-- DATA IN THIS EXERCISE follows --

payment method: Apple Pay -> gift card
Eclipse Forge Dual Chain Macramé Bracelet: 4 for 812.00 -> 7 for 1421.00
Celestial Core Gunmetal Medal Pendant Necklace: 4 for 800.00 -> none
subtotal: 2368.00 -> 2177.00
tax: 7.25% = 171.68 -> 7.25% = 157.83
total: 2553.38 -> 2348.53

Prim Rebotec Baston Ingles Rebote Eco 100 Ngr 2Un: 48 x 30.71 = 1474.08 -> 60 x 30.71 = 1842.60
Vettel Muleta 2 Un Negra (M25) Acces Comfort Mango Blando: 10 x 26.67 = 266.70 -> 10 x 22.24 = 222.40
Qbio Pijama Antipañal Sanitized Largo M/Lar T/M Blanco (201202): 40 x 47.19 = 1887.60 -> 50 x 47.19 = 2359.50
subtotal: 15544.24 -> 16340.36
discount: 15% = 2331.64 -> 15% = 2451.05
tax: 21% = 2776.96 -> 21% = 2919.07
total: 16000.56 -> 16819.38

-- DATA IN THIS EXERCISE concluded --
-- DATA IN THIS EXERCISE follows --

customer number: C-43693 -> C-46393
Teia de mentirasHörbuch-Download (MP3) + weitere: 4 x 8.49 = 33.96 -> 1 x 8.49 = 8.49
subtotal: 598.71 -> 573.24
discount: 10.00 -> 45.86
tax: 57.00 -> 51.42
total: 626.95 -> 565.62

-- DATA IN THIS EXERCISE concluded --
-- DATA IN THIS EXERCISE follows --

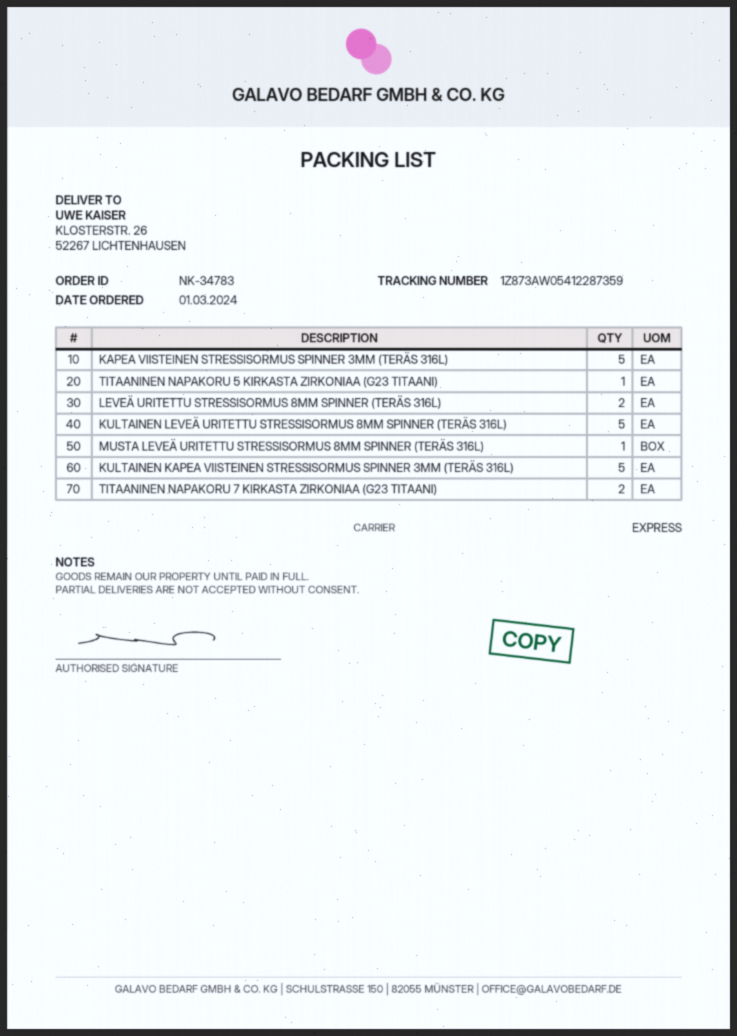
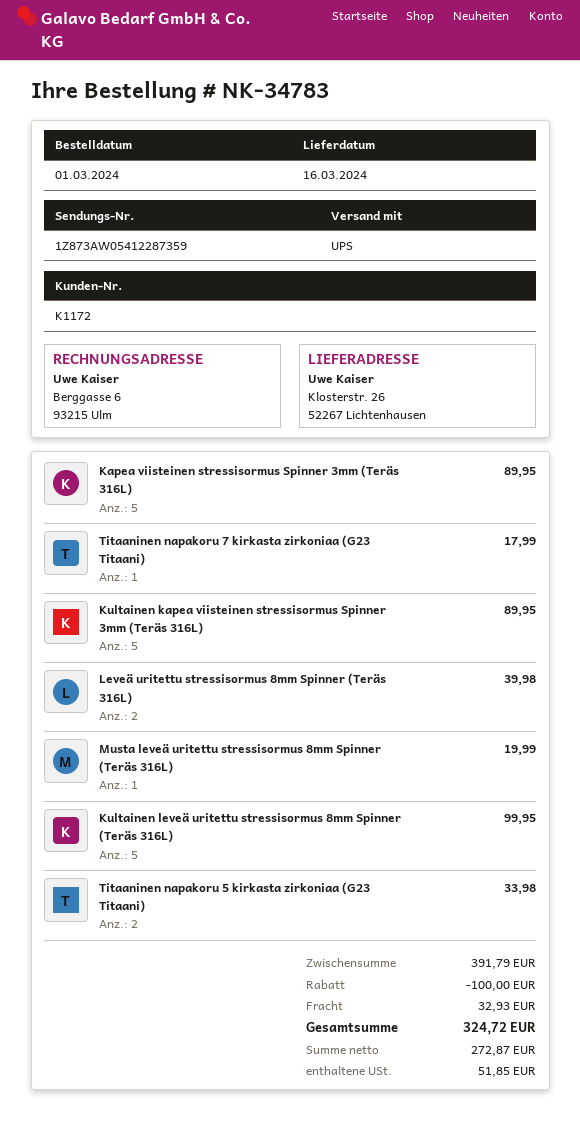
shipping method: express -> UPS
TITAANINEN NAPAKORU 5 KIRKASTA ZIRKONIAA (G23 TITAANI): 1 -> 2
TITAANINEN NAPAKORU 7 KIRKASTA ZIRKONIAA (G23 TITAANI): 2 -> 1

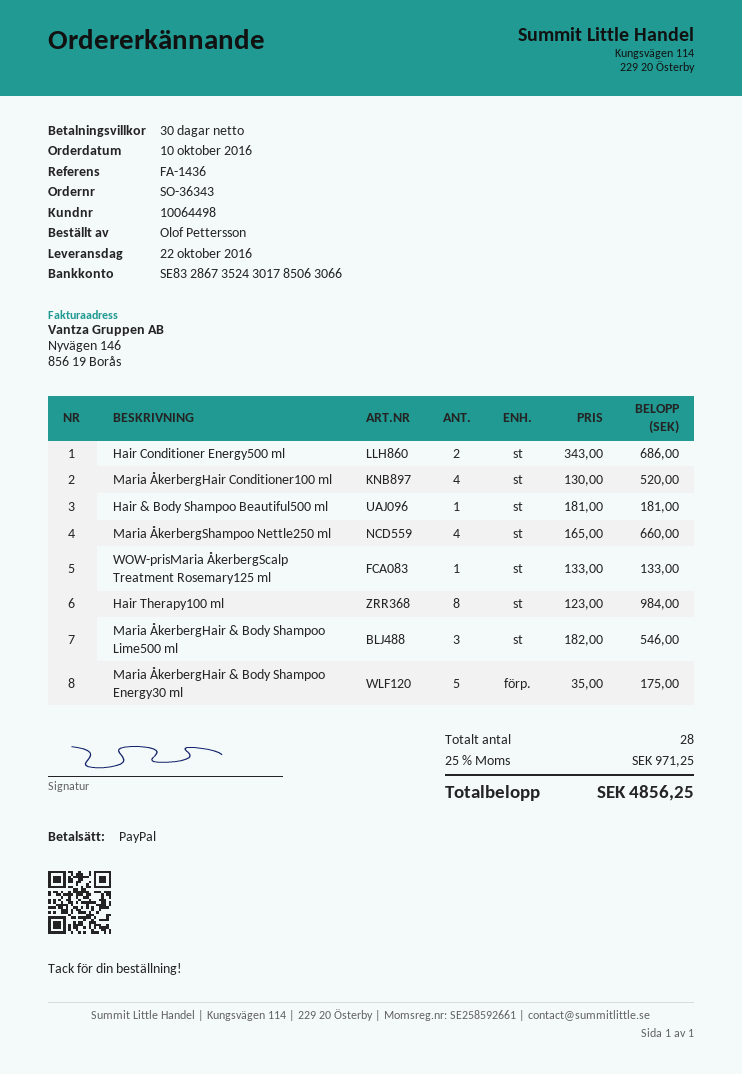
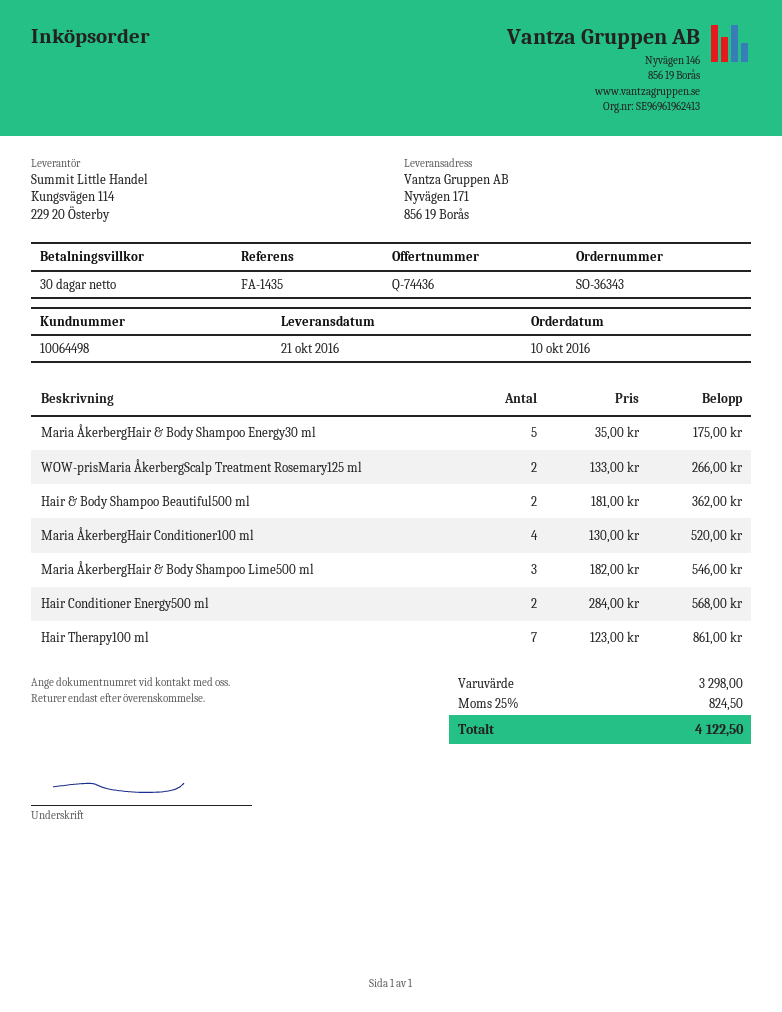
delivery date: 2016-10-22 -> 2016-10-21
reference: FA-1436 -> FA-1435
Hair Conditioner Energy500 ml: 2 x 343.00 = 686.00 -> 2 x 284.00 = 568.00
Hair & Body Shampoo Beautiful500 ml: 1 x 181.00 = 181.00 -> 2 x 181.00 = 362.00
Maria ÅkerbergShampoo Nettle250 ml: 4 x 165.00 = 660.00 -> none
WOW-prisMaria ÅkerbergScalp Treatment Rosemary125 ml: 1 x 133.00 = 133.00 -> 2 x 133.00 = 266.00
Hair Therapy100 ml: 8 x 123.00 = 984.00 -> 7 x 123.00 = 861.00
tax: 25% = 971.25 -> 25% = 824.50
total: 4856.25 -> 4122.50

-- DATA IN THIS EXERCISE concluded --

» **ASSIGNED TASK**
Please output the lines of the listing above that fall in the stretch from the one with "payment method: Apple Pay -> gift card" through the one with "total: 2553.38 -> 2348.53", exactly and only those.

» **EXERCISE RESULT**
payment method: Apple Pay -> gift card
Eclipse Forge Dual Chain Macramé Bracelet: 4 for 812.00 -> 7 for 1421.00
Celestial Core Gunmetal Medal Pendant Necklace: 4 for 800.00 -> none
subtotal: 2368.00 -> 2177.00
tax: 7.25% = 171.68 -> 7.25% = 157.83
total: 2553.38 -> 2348.53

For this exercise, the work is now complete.